Patti Love said, “I don’t know her name. Or even if she has one. People do call her the Marsh Girl. You know, she sold mussels to Jumpin’ for years.”

“Right. We’re talking about the same person. Go ahead.”

“Well, I was shocked when the coroner said Chase didn’t have on the necklace. And then it occurred to me that she’s the only one who’d have any interest in taking it. Chase had broken off their relationship and married Pearl. She couldn’t have him, so maybe she killed him and took the necklace from his neck.”

Patti Love trembled slightly, then caught her breath.

“I see. Well, this is very important, Patti Love, and worth pursuing. But let’s not get ahead of ourselves,” Ed said. “You’re sure she gave it to him?”

“Yes, I’m sure. I know because Chase didn’t want to tell me, but he finally did.”

“Do you know anything else about the necklace or their relationship?”

“Not much at all. I don’t even know for sure how long they saw each other. Probably nobody does. He was very sneaky about it. Like I said, he didn’t tell me for months. Then after he told me, I never knew whether he was going out in his boat with his other friends or with her.”

“Well, we’ll look into it. I promise you that.”

“Thank you. I’m sure this is a clue.” She rose to leave, and Ed opened the door for her.

“Come back anytime you want to talk, Patti Love.”

“Bye, Ed, Joe.”









AFTER CLOSING THE DOOR, Ed sat again, and Joe asked, “Well, what d’ya think?”

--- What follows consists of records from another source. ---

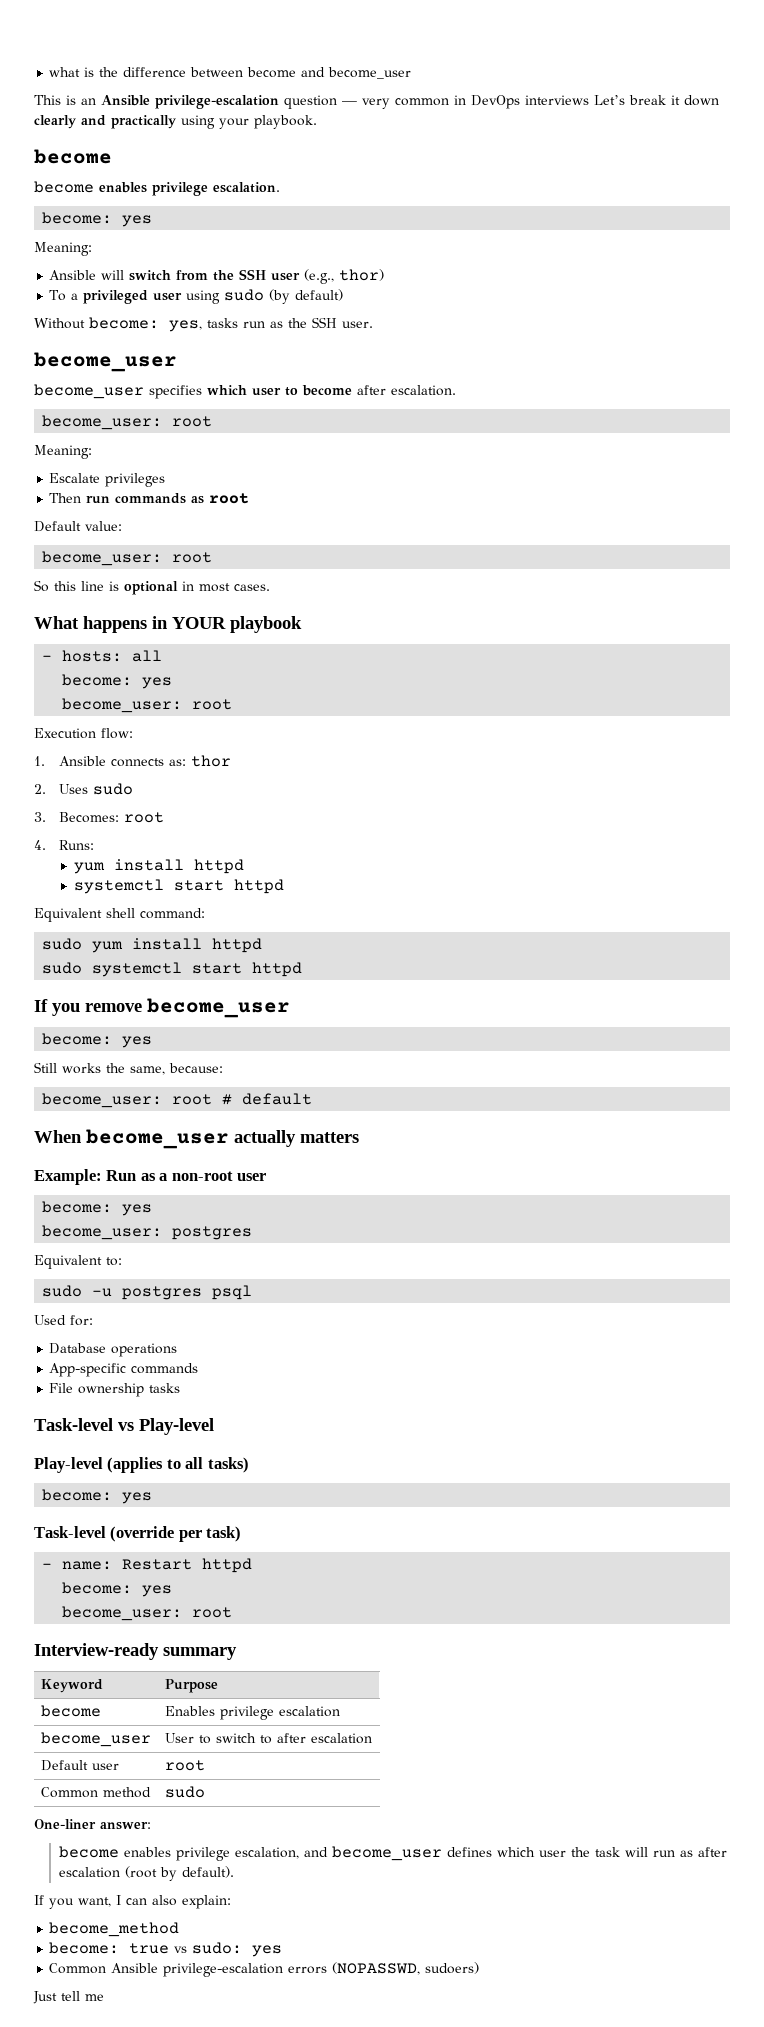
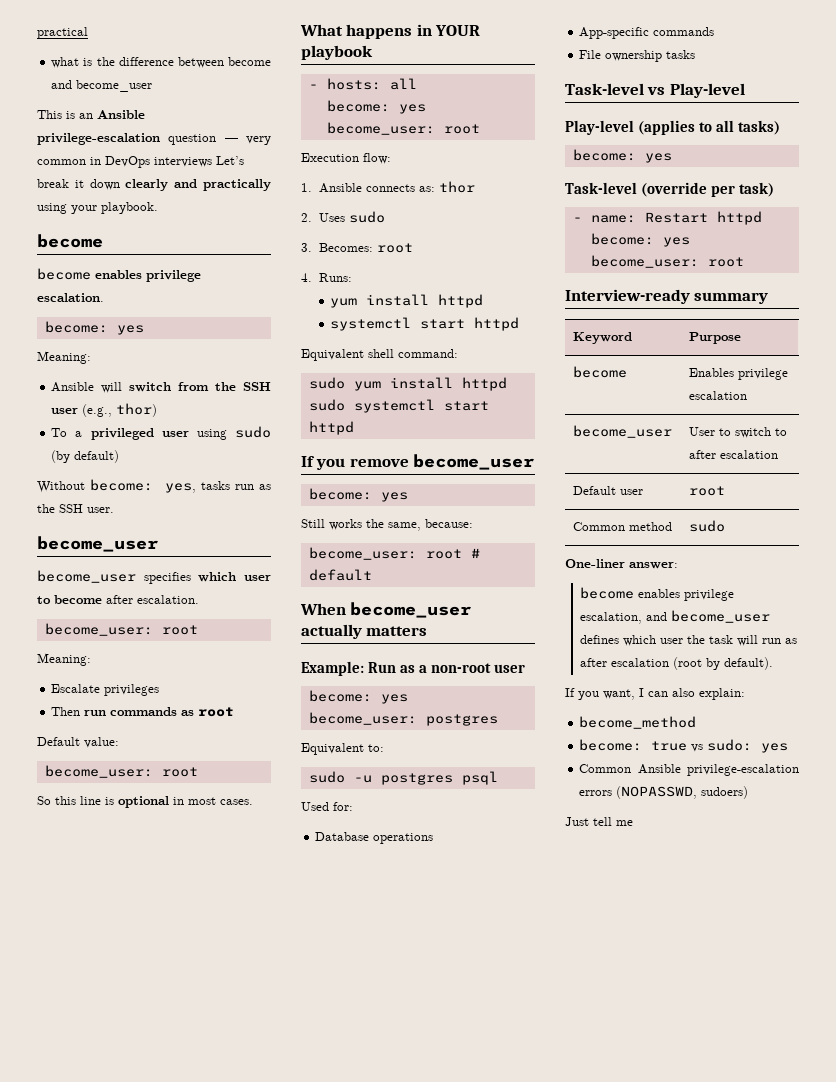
+ practical

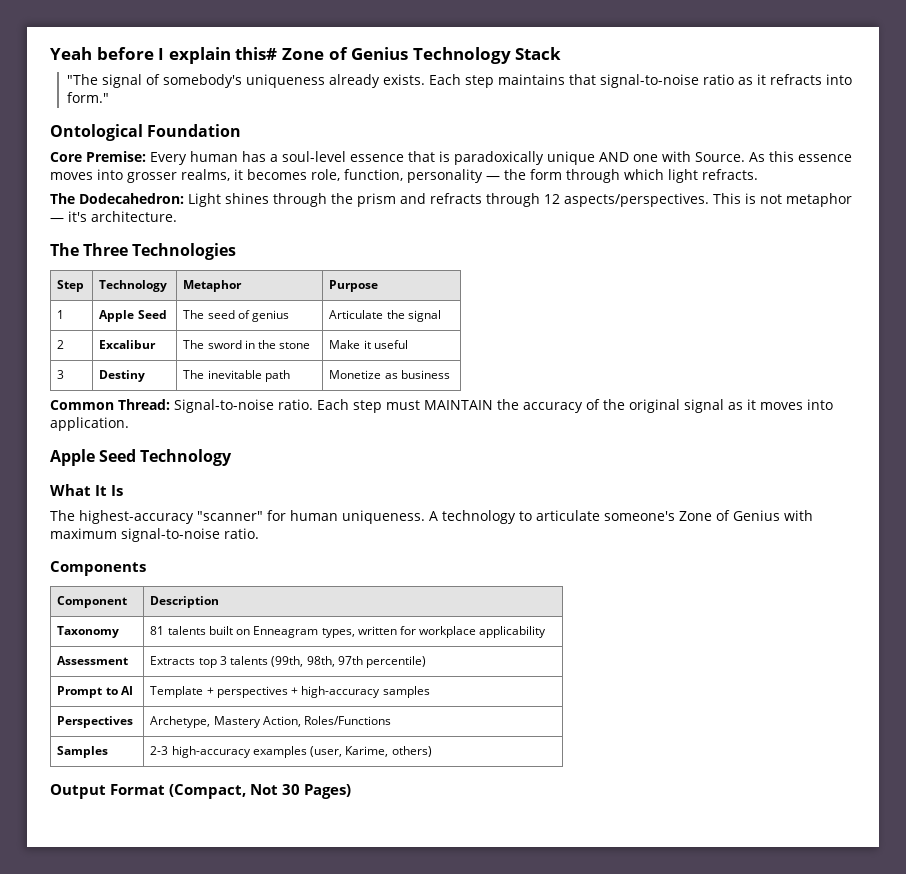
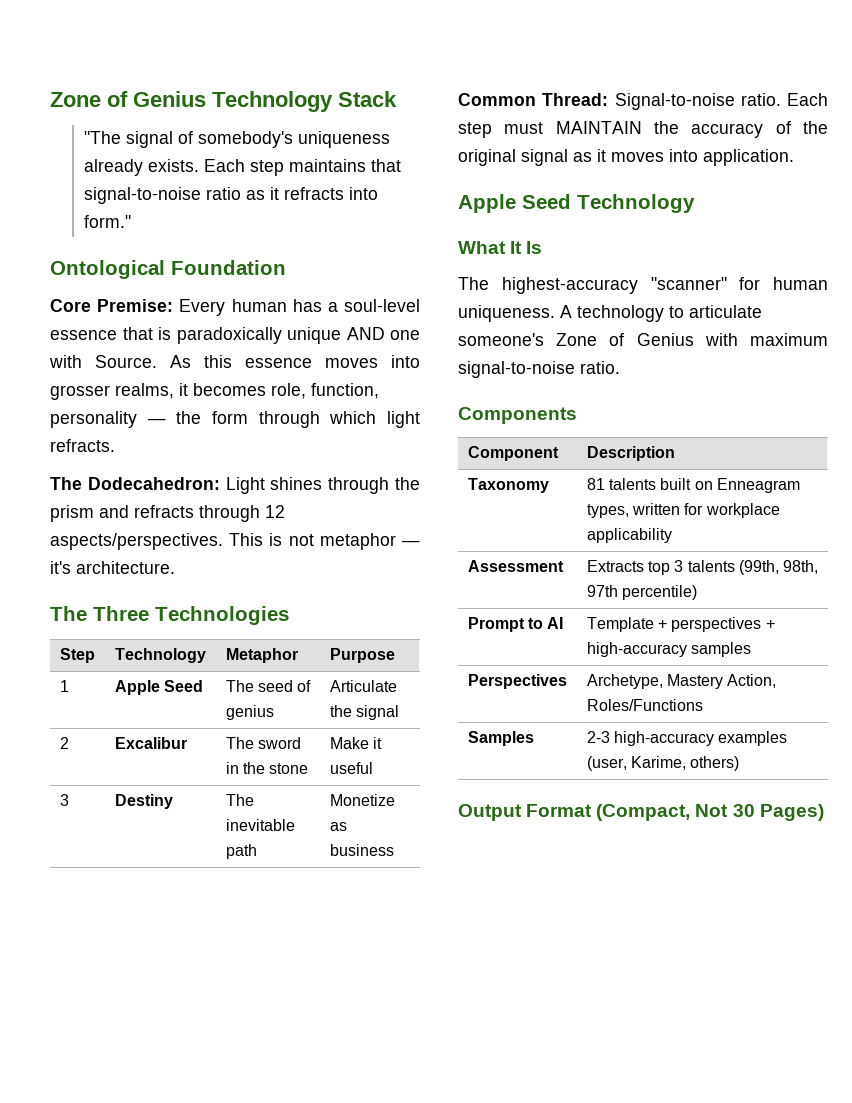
- Yeah before I explain this# Zone of Genius Technology Stack
+ Zone of Genius Technology Stack

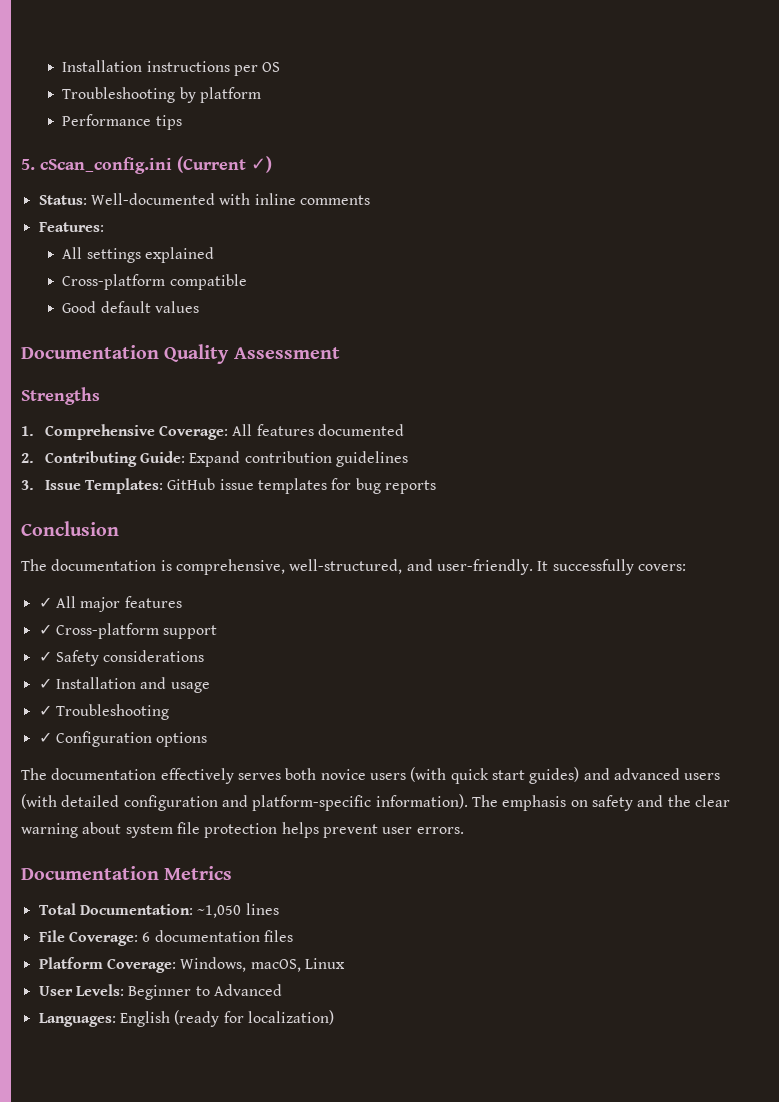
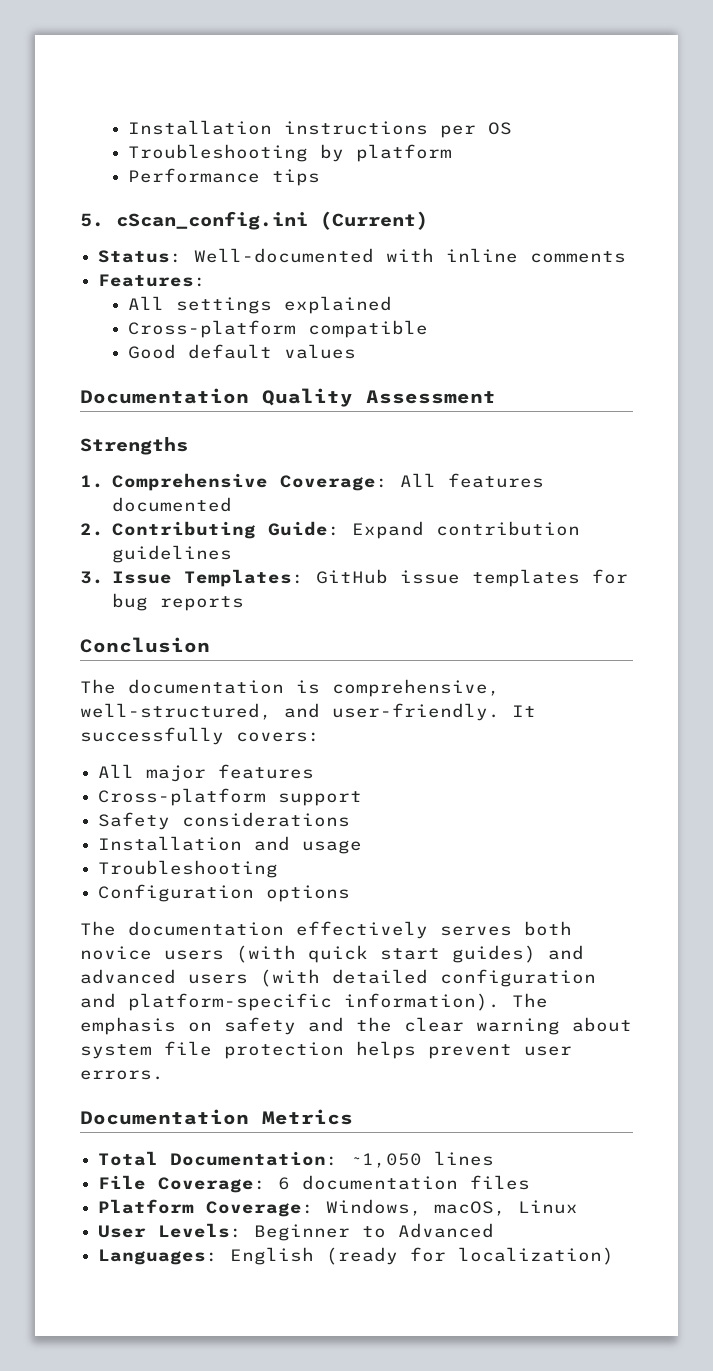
- 5. cScan_config.ini (Current ✓)
+ 5. cScan_config.ini (Current)
- ✓ All major features
+ All major features
- ✓ Cross-platform support
+ Cross-platform support
- ✓ Safety considerations
+ Safety considerations
- ✓ Installation and usage
- ✓ Troubleshooting
+ Installation and usage
+ Troubleshooting
- ✓ Configuration options
+ Configuration options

“If somebody took the necklace off Chase at the tower, that would at least put them at the scene, and I can see somebody from the marsh being involved in this thing. They got their own laws. But I just don’t know if a woman could’ve pushed a big guy like Chase through that hole.”

“She coulda lured him up there, opened the grate before he got there, then when he came toward her in the dark, she coulda pushed him in before he even saw her,” Joe said.

“Seems possible. Not easy, but possible. It’s not much of a lead. The absence of a shell necklace,” the sheriff said.

“At this point it’s our only lead. ’Cept for the absence of prints and some mysterious red fibers.”

“Right.”

“But what I can’t figure,” Joe said, “is why she’d bother to take the necklace off him? Okay, as the woman wronged, she was hell-bent on killin’ him. Even that’s a stretch for motive, but why take the necklace when it could connect her smack-dab to the crime?”

“You know how it is. Seems like there’s something in every murder case that doesn’t make sense. People mess up. Maybe she was shocked and furious that he still wore the necklace, and after committing murder, it didn’t seem like a big deal to snatch it off his neck. She wouldn’t have known anybody could link the necklace to her. Your sources said Chase had something going on out there. Maybe, like you said earlier, it wasn’t drugs at all, but a woman. This woman.”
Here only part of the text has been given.